Is there a way to implement list comprehension in R?
Like python:
sum([x for x in range(1000) if x % 3== 0 or x % 5== 0])
same in Haskell:
sum [x| x<-[1..1000-1], x`mod` 3 ==0 || x `mod` 5 ==0 ]
What's the practical way to apply this in R?
Nick
Something like this?
l <- 1:1000
sum(l[l %% 3 == 0 | l %% 5 == 0])
Yes, list comprehension is possible in R:
sum((1:1000)[(1:1000 %% 3) == 0 | (1:1000 %% 5) == 0])
And, (kind of) the for-comprehension of scala:
for(i in {x <- 1:100;x[x%%2 == 0]})print(i)
This is many years later but there are three list comprehension packages now on CRAN. Each has slightly different syntax.

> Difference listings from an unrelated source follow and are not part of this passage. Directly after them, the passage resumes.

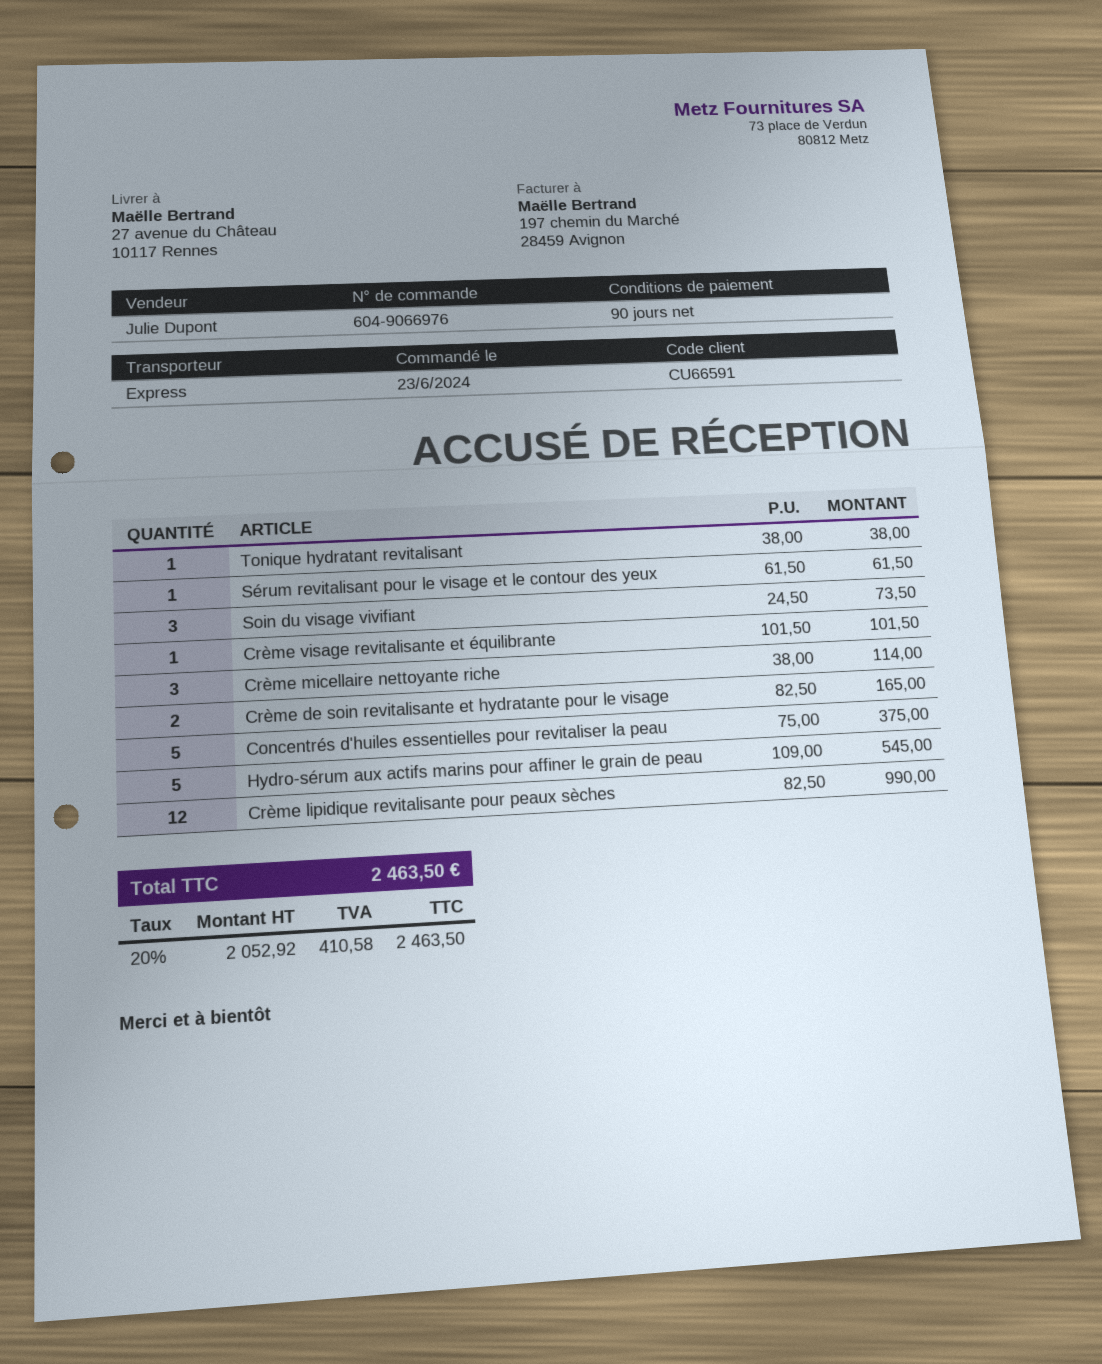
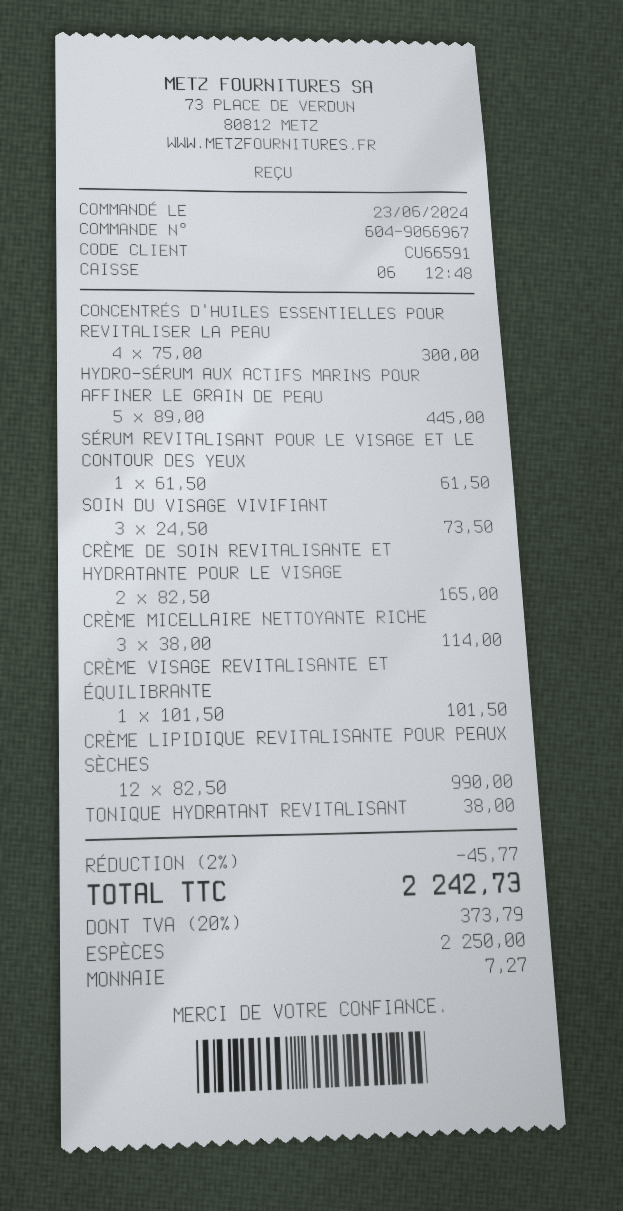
order number: 604-9066976 -> 604-9066967
Concentrés d'huiles essentielles pour revitaliser la peau: 5 x 75.00 = 375.00 -> 4 x 75.00 = 300.00
Hydro-sérum aux actifs marins pour affiner le grain de peau: 5 x 109.00 = 545.00 -> 5 x 89.00 = 445.00
discount: none -> 2% = 45.77
tax: 20% = 410.58 -> 20% = 373.79
total: 2463.50 -> 2242.73

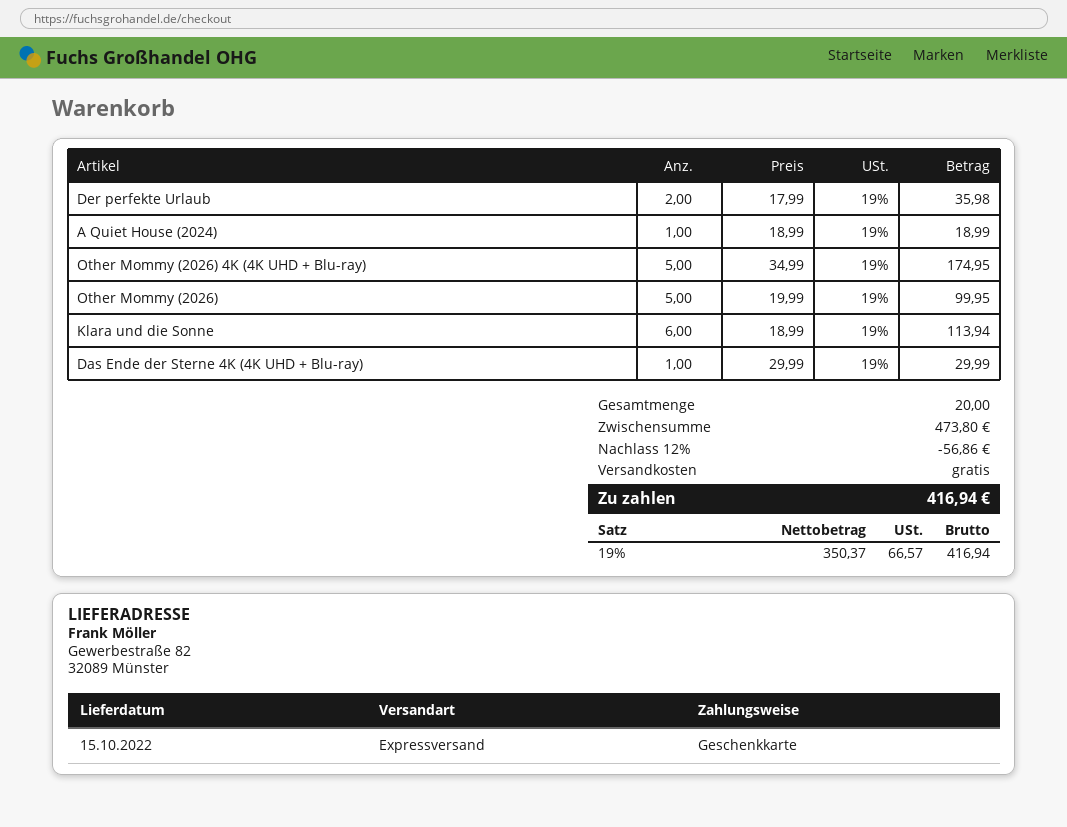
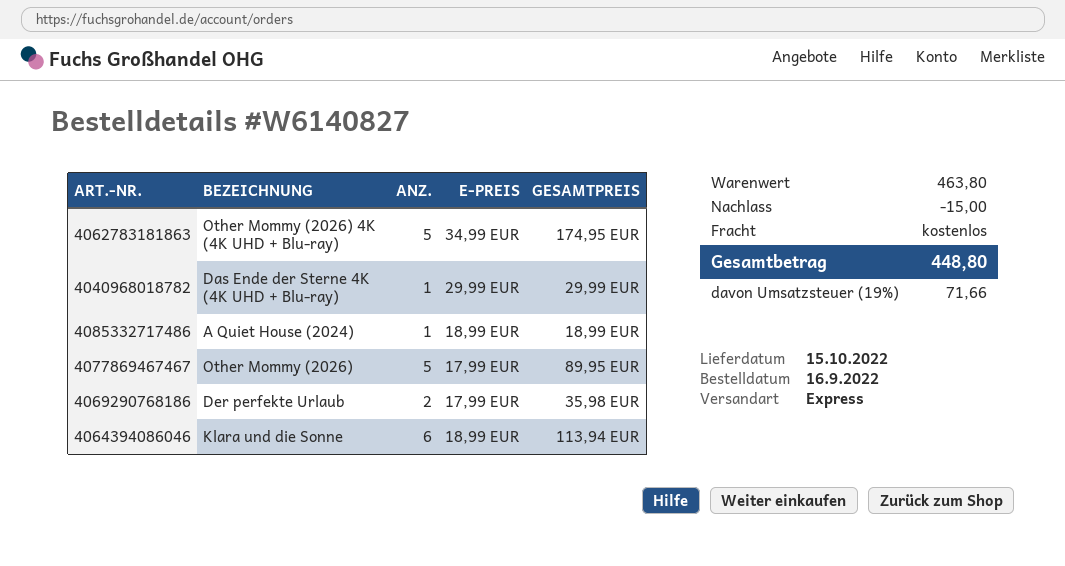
Other Mommy (2026): 5 x 19.99 = 99.95 -> 5 x 17.99 = 89.95
subtotal: 473.80 -> 463.80
discount: 56.86 -> 15.00
tax: 19% = 66.57 -> 19% = 71.66
total: 416.94 -> 448.80

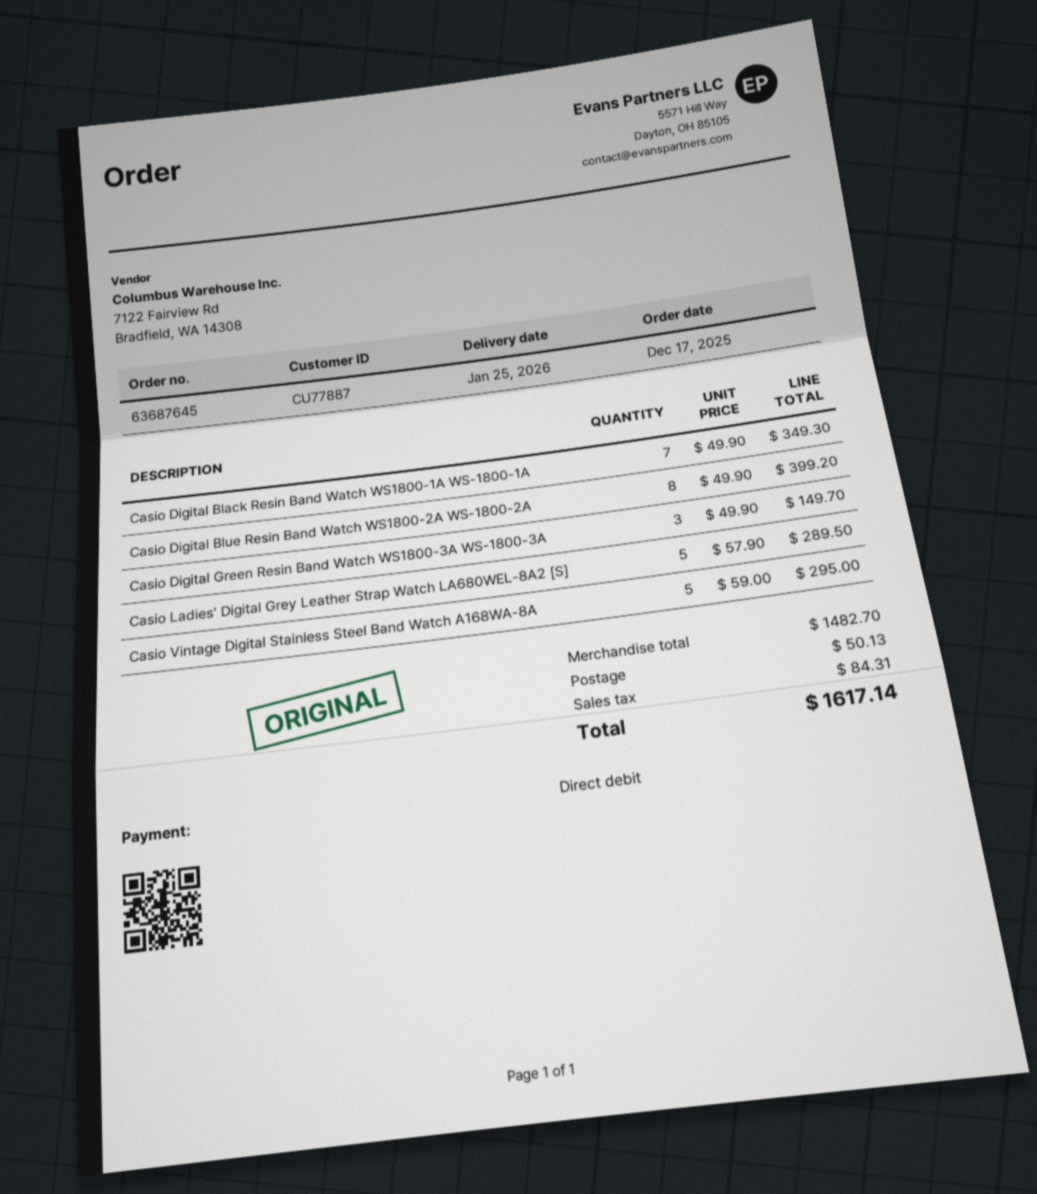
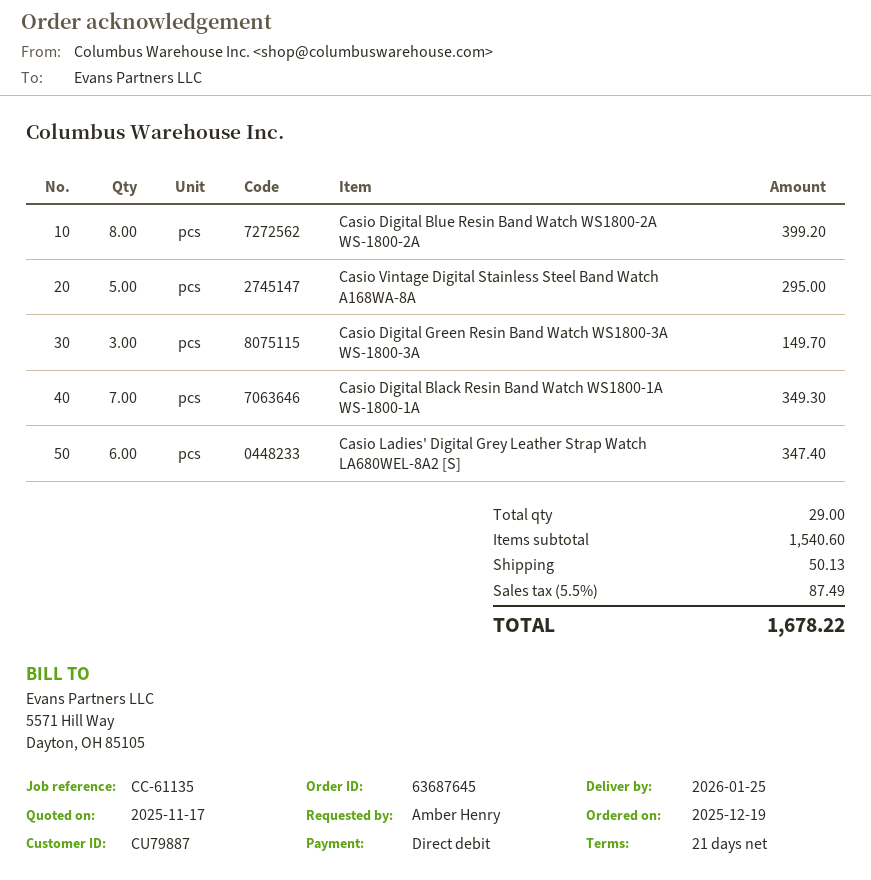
order date: 2025-12-17 -> 2025-12-19
customer number: CU77887 -> CU79887
Casio Ladies' Digital Grey Leather Strap Watch LA680WEL-8A2 [S]: 5 for 289.50 -> 6 for 347.40
subtotal: 1482.70 -> 1540.60
tax: 84.31 -> 87.49
total: 1617.14 -> 1678.22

In alphabetical order:
library(comprehenr)
sum(to_vec(for(x in 1:1000) if (x %% 3 == 0 | x %% 5 == 0) x))
## [1] 234168
library(eList)
Sum(for(x in 1:1000) if (x %% 3 == 0 | x %% 5 == 0) x else 0)
## [1] 234168
library(listcompr)
sum(gen.vector(x, x = 1:1000, x %% 3 == 0 | x %% 5 == 0))
## [1] 234168
In addition the following is on github only.
# devtools::install.github("mailund/lc")
library(lc)
sum(unlist(lc(x, x = seq(1000), x %% 3 == 0 | x %% 5 == 0)))
## [1] 234168
The foreach package by Revolution Analytics gives us a handy interface to list comprehensions in R. https://www.r-bloggers.com/list-comprehensions-in-r/
Example
Return numbers from the list which are not equal as tuple:
Python
list_a = [1, 2, 3]
list_b = [2, 7]
different_num = [(a, b) for a in list_a for b in list_b if a != b]
print(different_num)
# Output:
[(1, 2), (1, 7), (2, 7), (3, 2), (3, 7)]
R
require(foreach)
list_a = c(1, 2, 3)
list_b = c(2, 7)
different_num <- foreach(a=list_a ,.combine = c ) %:% foreach(b=list_b) %:% when(a!=b) %do% c(a,b)
print(different_num)
# Output:
[[1]]
[1] 1 2
[[2]]
[1] 1 7
[[3]]
[1] 2 7
[[4]]
[1] 3 2
[[5]]
[1] 3 7
EDIT:
The foreach package is very slow for certain tasks.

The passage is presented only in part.